* _WHAT IS NEEDED_
The lines to repeat are those below from the one containing "order date: 2021-12-02 -> 2021-12-04" down to the one containing "tax: 6.25% = 623.85 -> 6.25% = 632.04", both included; reproduce them exactly and nothing else.

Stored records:
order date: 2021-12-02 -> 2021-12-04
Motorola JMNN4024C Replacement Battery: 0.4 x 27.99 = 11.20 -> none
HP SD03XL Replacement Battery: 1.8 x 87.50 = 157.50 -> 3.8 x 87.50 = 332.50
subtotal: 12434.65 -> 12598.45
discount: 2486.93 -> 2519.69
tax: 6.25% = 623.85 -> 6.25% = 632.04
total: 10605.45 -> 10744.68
==
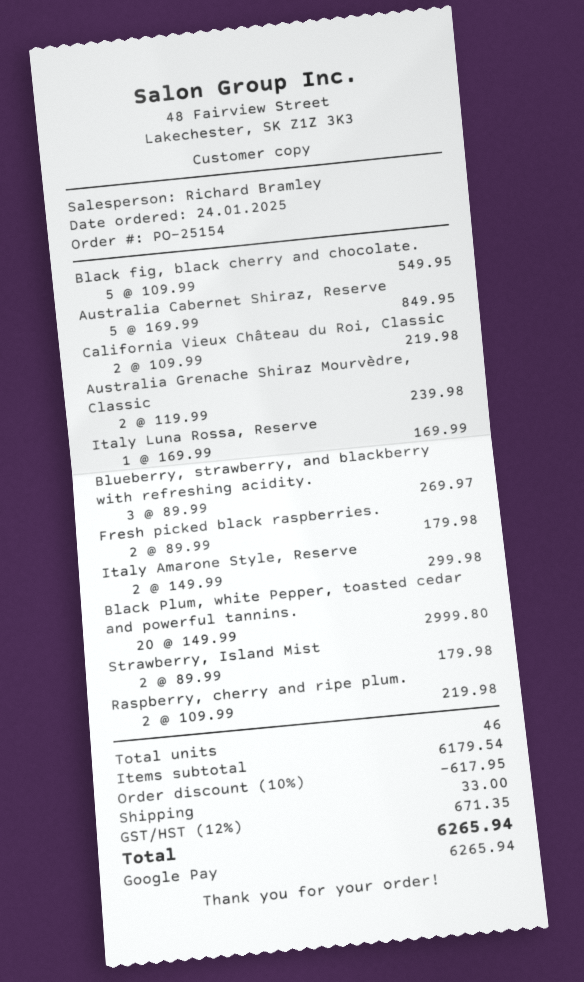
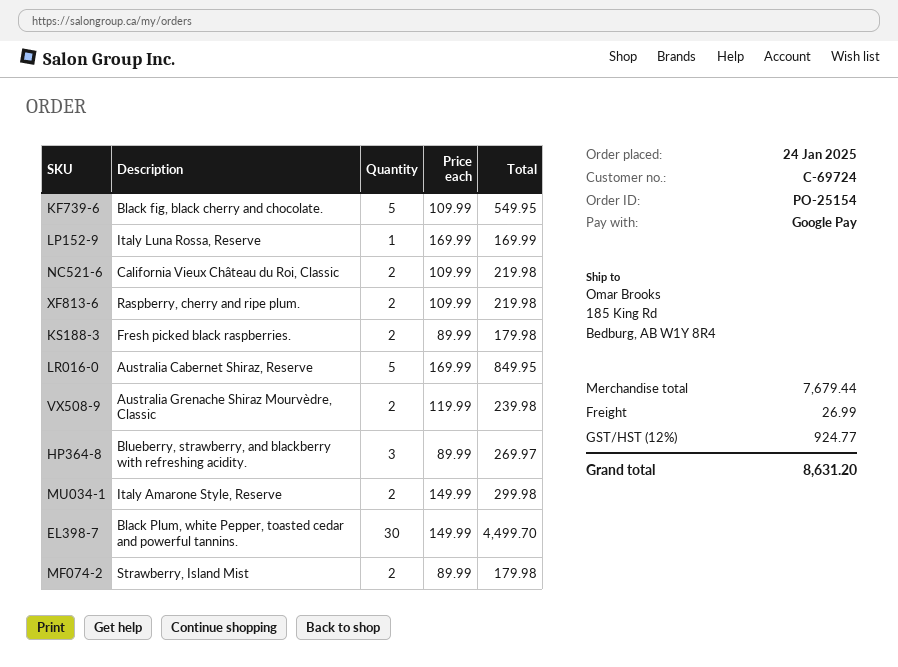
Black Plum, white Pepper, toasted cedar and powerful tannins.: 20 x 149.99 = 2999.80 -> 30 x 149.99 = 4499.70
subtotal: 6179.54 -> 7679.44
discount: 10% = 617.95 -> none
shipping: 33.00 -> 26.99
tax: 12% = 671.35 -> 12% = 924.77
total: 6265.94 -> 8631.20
==
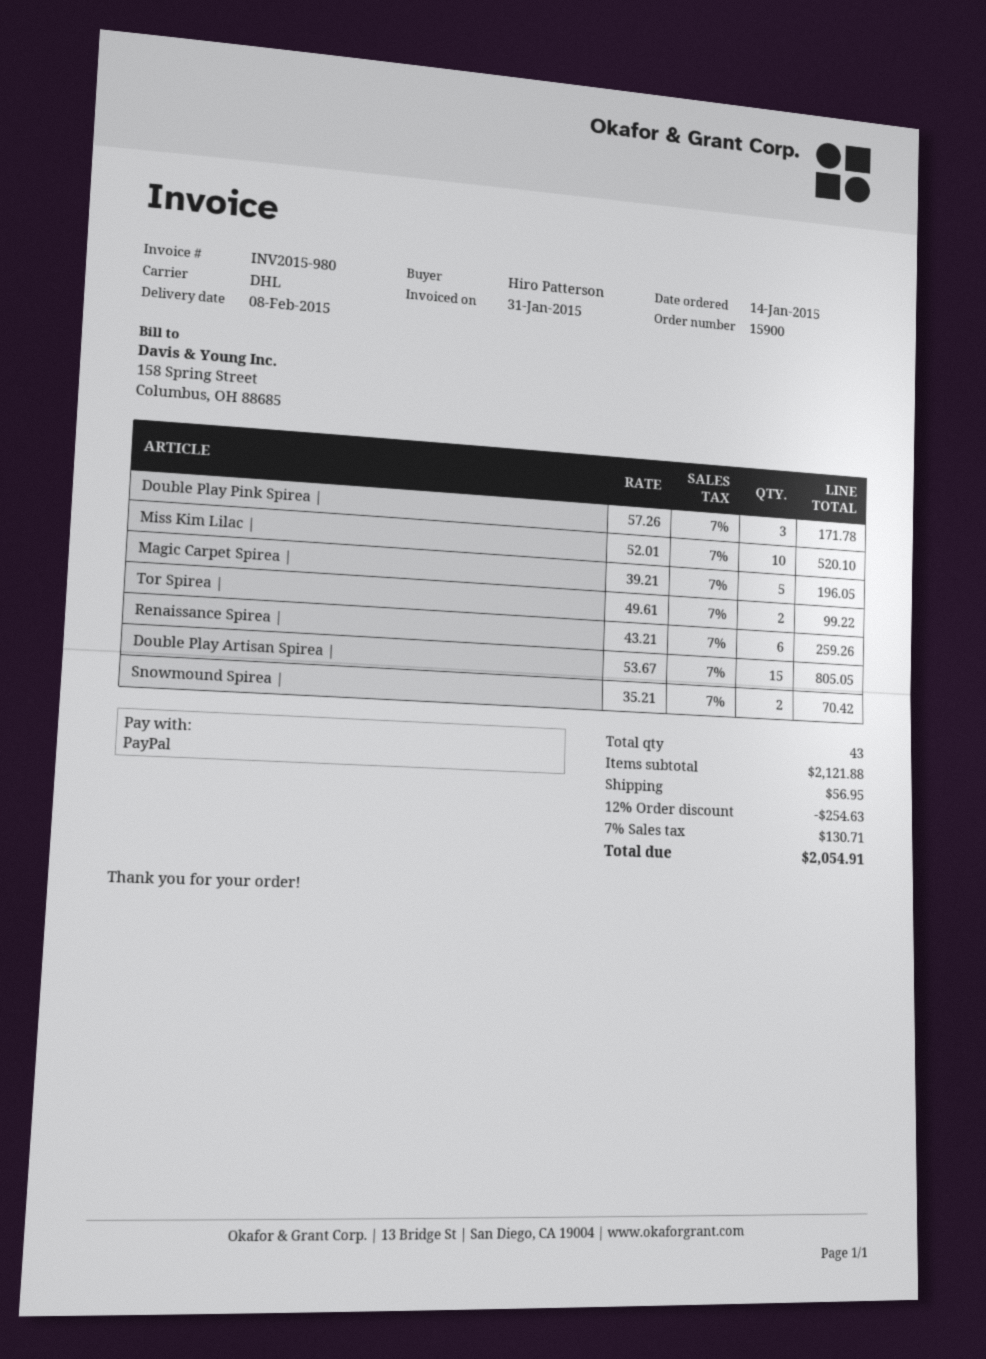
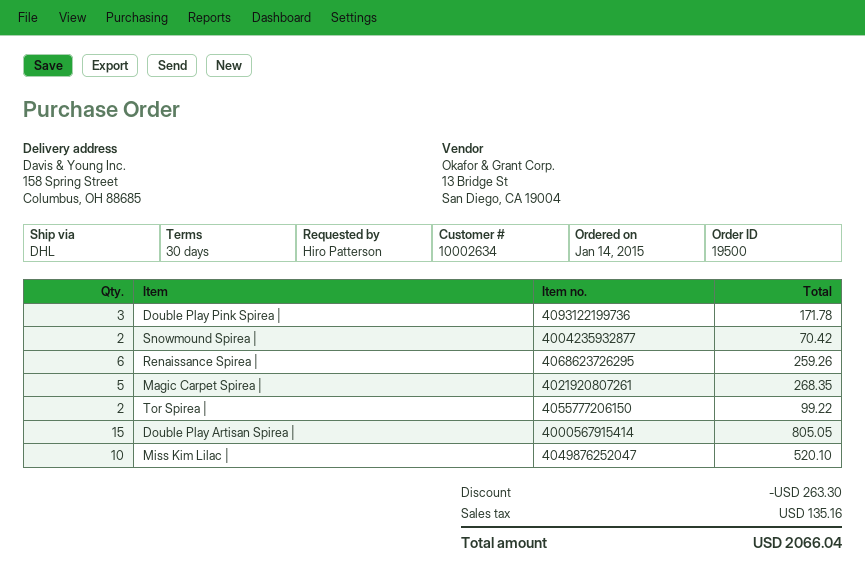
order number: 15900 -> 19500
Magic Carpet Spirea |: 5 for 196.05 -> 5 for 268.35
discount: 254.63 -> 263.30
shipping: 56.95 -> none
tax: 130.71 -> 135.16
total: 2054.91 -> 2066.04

* _ANSWER FOR THE TASK_
order date: 2021-12-02 -> 2021-12-04
Motorola JMNN4024C Replacement Battery: 0.4 x 27.99 = 11.20 -> none
HP SD03XL Replacement Battery: 1.8 x 87.50 = 157.50 -> 3.8 x 87.50 = 332.50
subtotal: 12434.65 -> 12598.45
discount: 2486.93 -> 2519.69
tax: 6.25% = 623.85 -> 6.25% = 632.04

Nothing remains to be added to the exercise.